After second lunch I loosened my belt and packed my things (including a live turkey I bought from Cossi) so I could get back to Jinja by Sunday night. It was sad to be leaving. The Olupot Clan was so genuine and my short time with them had been absolutely beautiful. I’ll never forget the depressed look on the face of Cossi’s mom as I got on the back of a boda. She spoke to me, and Cossi translated, “We barely got to talk to you. Come back again.” I thanked her for raising a wonderful son. I told Cossi’s wife how much I respected her husband and I thanked her for all of her hospitality. I hugged my friend and I waved goodbye.

A few of the men I met during the weekend introduced themselves and shattered our differences by saying that we have the same blood. It was an incredible icebreaking- a racial, economical, cultural icebreaking that is simple in its science but profound in its meaning. These men and women have different lives. They look different. Their interactions are different. Many have different religions. Some of our values are different. But when they reminded me we have the same blood it led me to look to other similarities.

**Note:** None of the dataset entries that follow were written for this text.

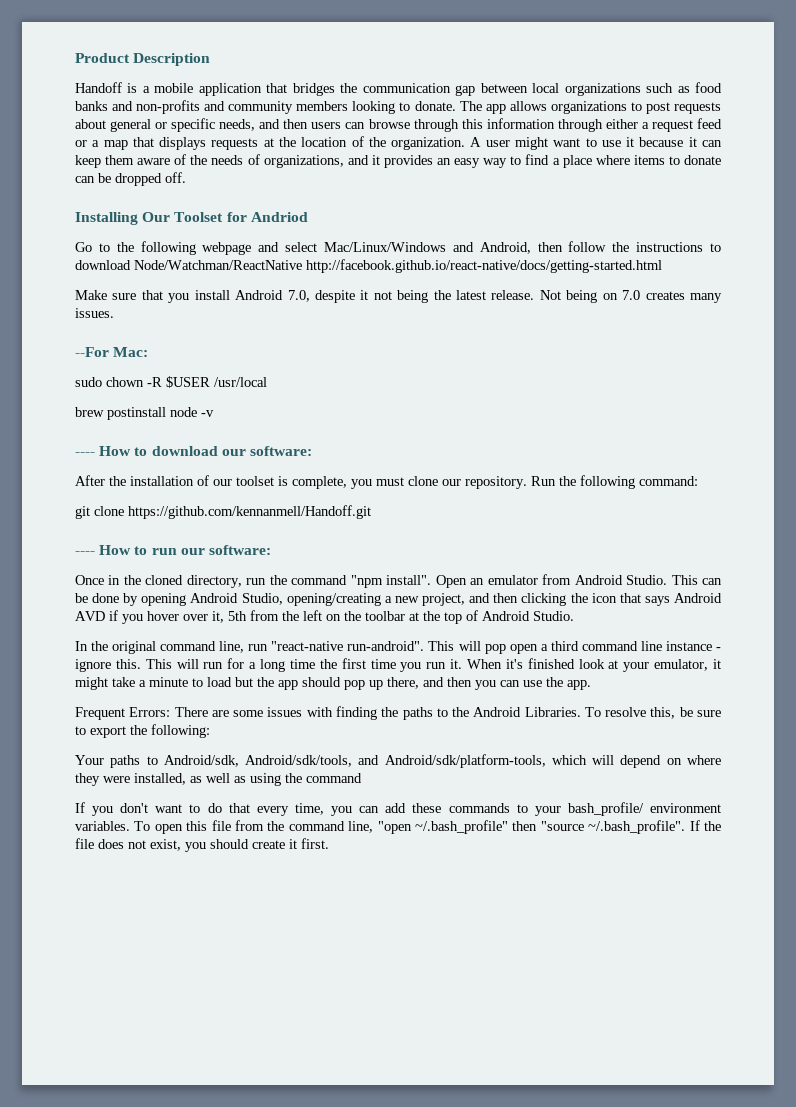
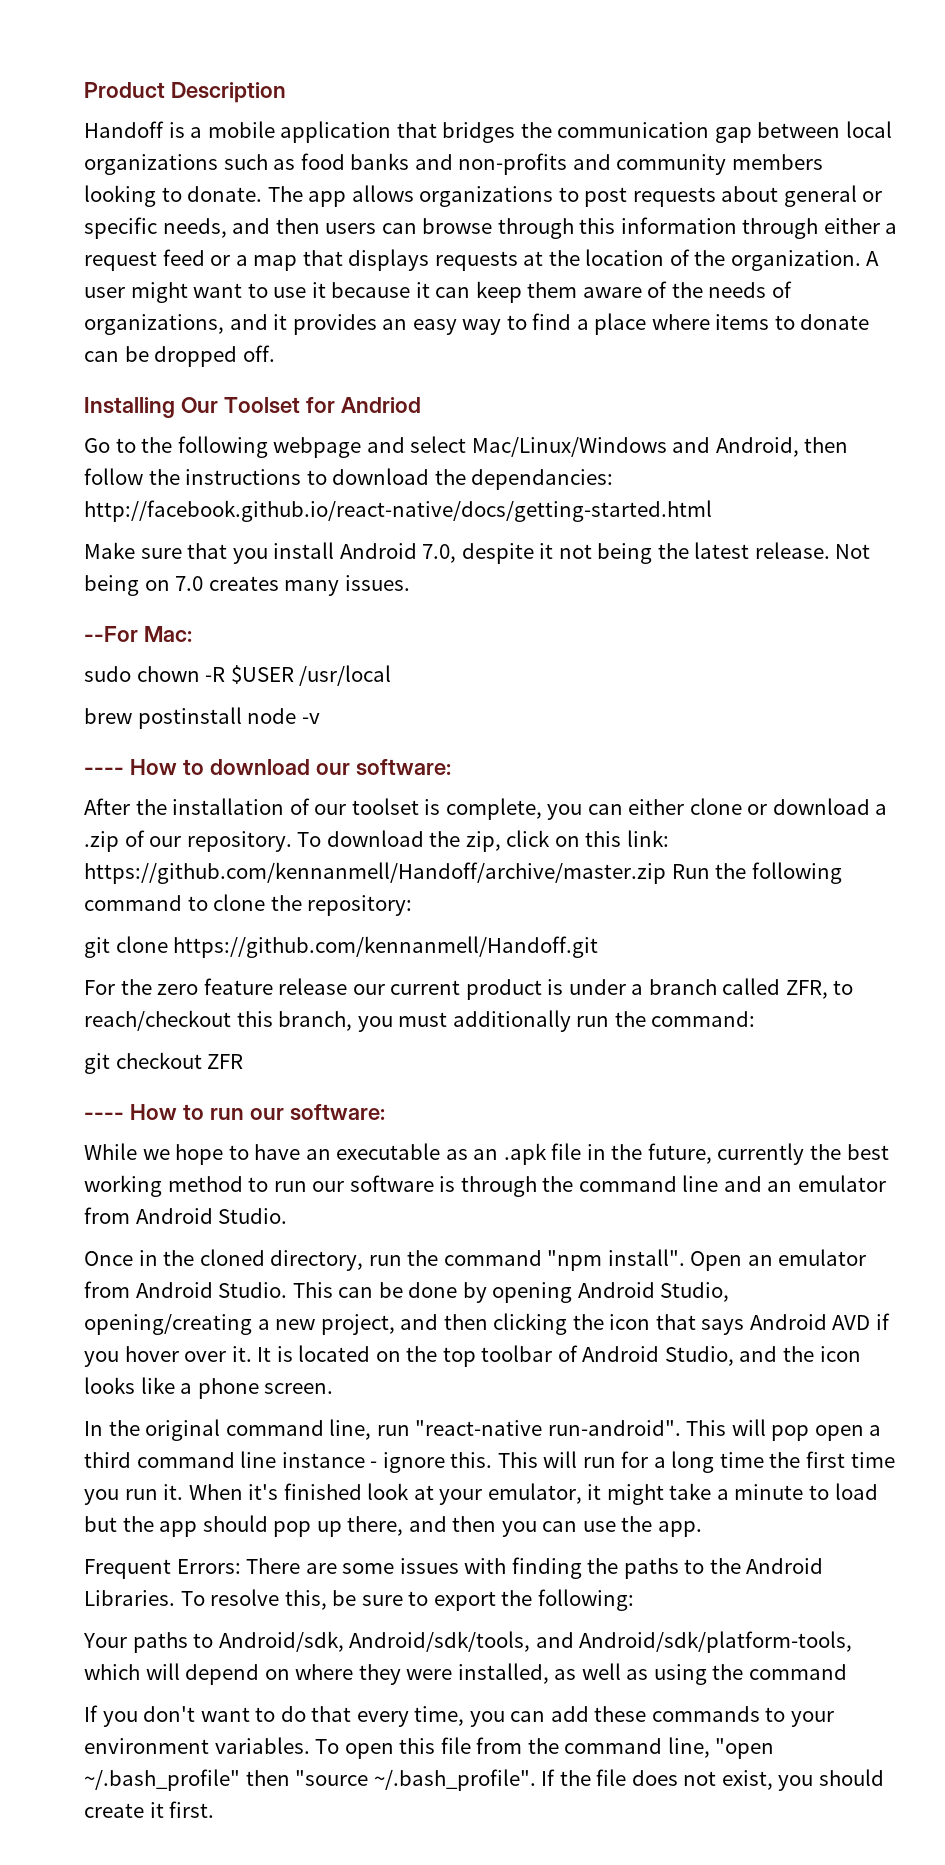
- Go to the following webpage and select Mac/Linux/Windows and Android, then follow the instructions to download Node/Watchman/ReactNative http://facebook.github.io/react-native/docs/getting-started.html
+ Go to the following webpage and select Mac/Linux/Windows and Android, then follow the instructions to download the dependancies: http://facebook.github.io/react-native/docs/getting-started.html
- After the installation of our toolset is complete, you must clone our repository. Run the following command:
+ After the installation of our toolset is complete, you can either clone or download a .zip of our repository. To download the zip, click on this link: https://github.com/kennanmell/Handoff/archive/master.zip Run the following command to clone the repository:
  git clone https://github.com/kennanmell/Handoff.git
+ For the zero feature release our current product is under a branch called ZFR, to reach/checkout this branch, you must additionally run the command:
+ git checkout ZFR
+ While we hope to have an executable as an .apk file in the future, currently the best working method to run our software is through the command line and an emulator from Android Studio.
- This can be done by opening Android Studio, opening/creating a new project, and then clicking the icon that says Android AVD if you hover over it, 5th from the left on the toolbar at the top of Android Studio.
+ This can be done by opening Android Studio, opening/creating a new project, and then clicking the icon that says Android AVD if you hover over it. It is located on the top toolbar of Android Studio, and the icon looks like a phone screen.
- If you don't want to do that every time, you can add these commands to your bash_profile/ environment variables.
+ If you don't want to do that every time, you can add these commands to your environment variables.

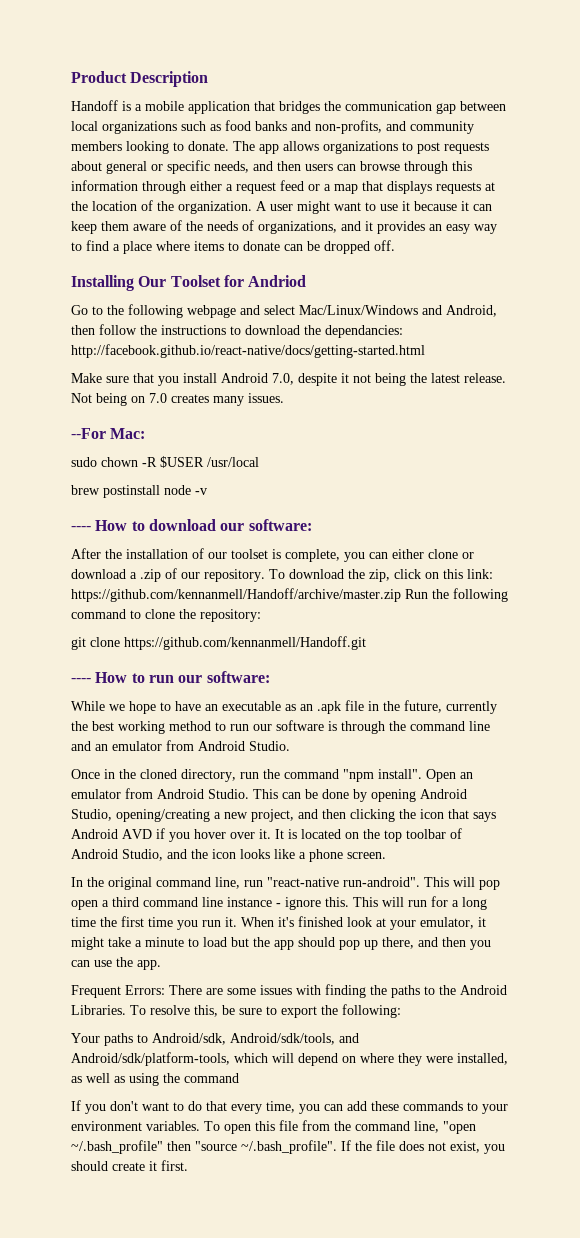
- Handoff is a mobile application that bridges the communication gap between local organizations such as food banks and non-profits and community members looking to donate.
+ Handoff is a mobile application that bridges the communication gap between local organizations such as food banks and non-profits, and community members looking to donate.
- For the zero feature release our current product is under a branch called ZFR, to reach/checkout this branch, you must additionally run the command:
- git checkout ZFR

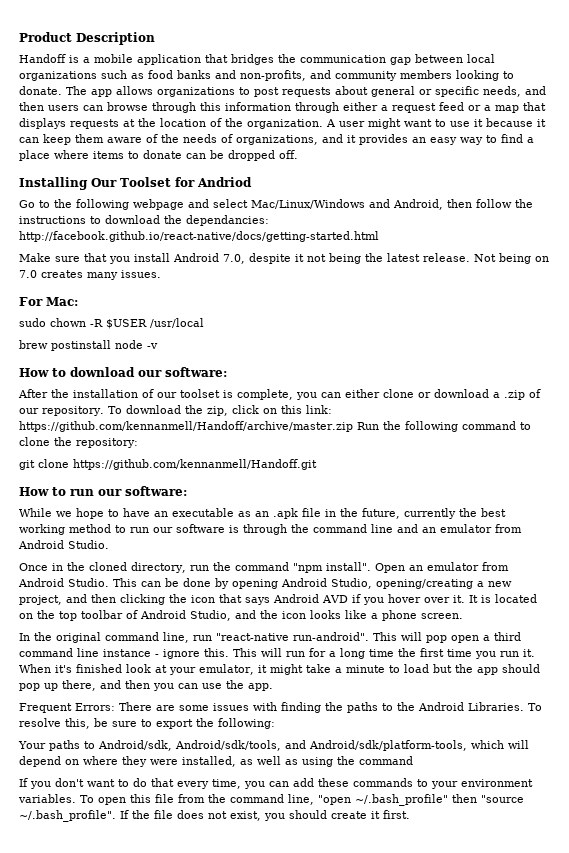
- --For Mac:
+ For Mac:
- ---- How to download our software:
+ How to download our software:
- ---- How to run our software:
+ How to run our software:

They swap jokes. They cry. They are curious. They have the same needs of love and affection. We may have different tastes, traditions, and temperaments but we are all made in the Image of God.

For most of my visit I saw just the differences- and how could I not when the variation from my own culture was so extreme. I would love to visit another village but the next time I hope to focus my curiosity on what makes us the same more than what makes us different.

L to R Cossi’s wife, Cossi’s son Hoyt, Cossi’s Mom, Cossi, Cossi’s Dad.

7 Comments

  1. Erika J

    “the same blood” that’s really awesome, sounds like a great trip

  2. Jim and Jeanne Kellett

    HALLELUJAH!!

  3. Chris Kramlich

    Gyebaleko ssebo. Gyebaleko.

  4. This is a beautifully written post. Thanks for sharing. And if you find yourself in Kampala in the next two months, stop by and say hi ;)

  5. Luke

    Awesome man! Sounds like a great experience… even better than the one we had at church. Haha. And I also agree with Chris.

  6. Cara

    Well written. Thanks for sharing this experience.